Data for analysis START
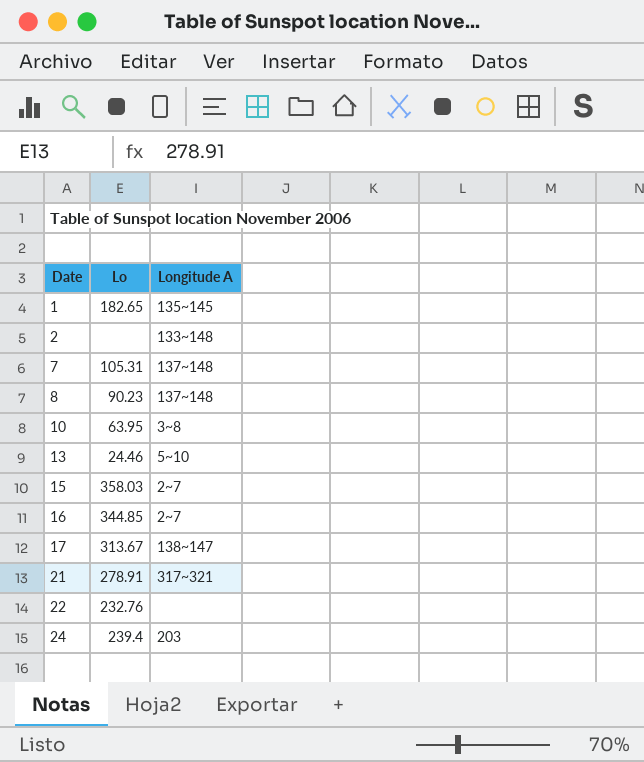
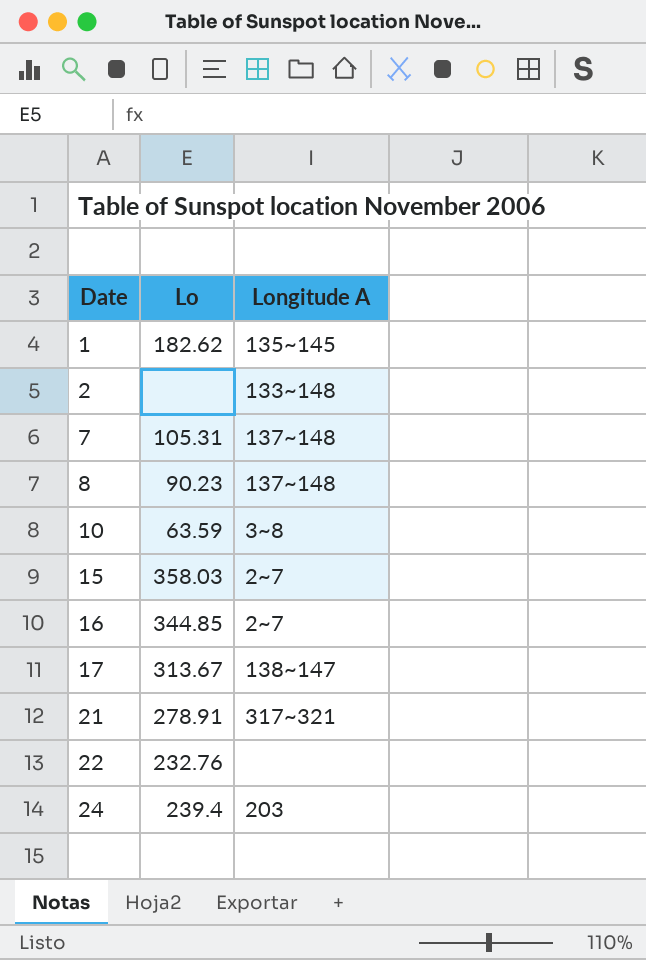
row 13: 24.46 | 5~10 -> none
1 | Lo: 182.65 -> 182.62
10 | Lo: 63.95 -> 63.59

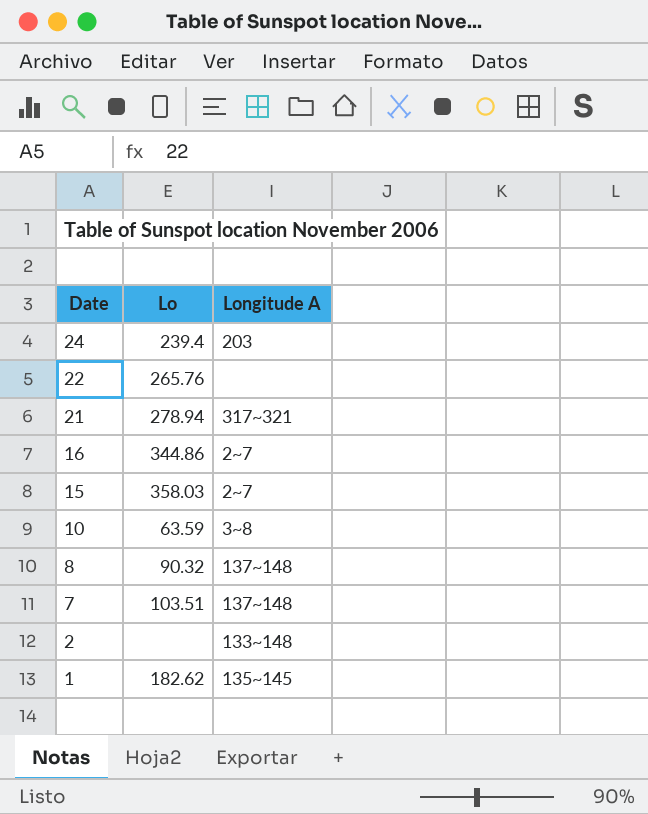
row order: Date ascending -> Date descending
row 17: 313.67 | 138~147 -> none
22 | Lo: 232.76 -> 265.76
21 | Lo: 278.91 -> 278.94
16 | Lo: 344.85 -> 344.86
8 | Lo: 90.23 -> 90.32
7 | Lo: 105.31 -> 103.51

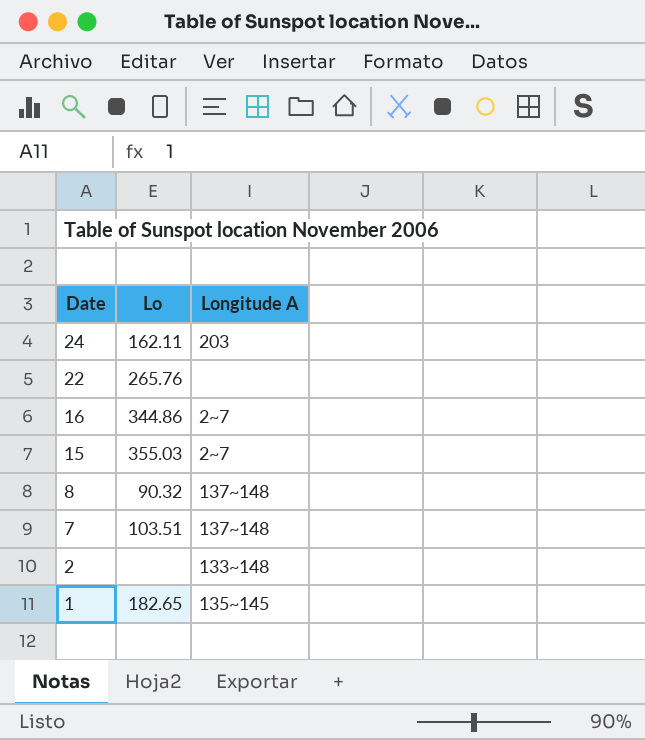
row 21: 278.94 | 317~321 -> none
row 10: 63.59 | 3~8 -> none
24 | Lo: 239.4 -> 162.11
15 | Lo: 358.03 -> 355.03
1 | Lo: 182.62 -> 182.65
Data for analysis END
_Exercise_
Take the line containing "21 | Lo: 278.91 -> 278.94" and every line after it through the end of the data, and write them out exactly, with no pictures.

_Task result_
21 | Lo: 278.91 -> 278.94
16 | Lo: 344.85 -> 344.86
8 | Lo: 90.23 -> 90.32
7 | Lo: 105.31 -> 103.51

row 21: 278.94 | 317~321 -> none
row 10: 63.59 | 3~8 -> none
24 | Lo: 239.4 -> 162.11
15 | Lo: 358.03 -> 355.03
1 | Lo: 182.62 -> 182.65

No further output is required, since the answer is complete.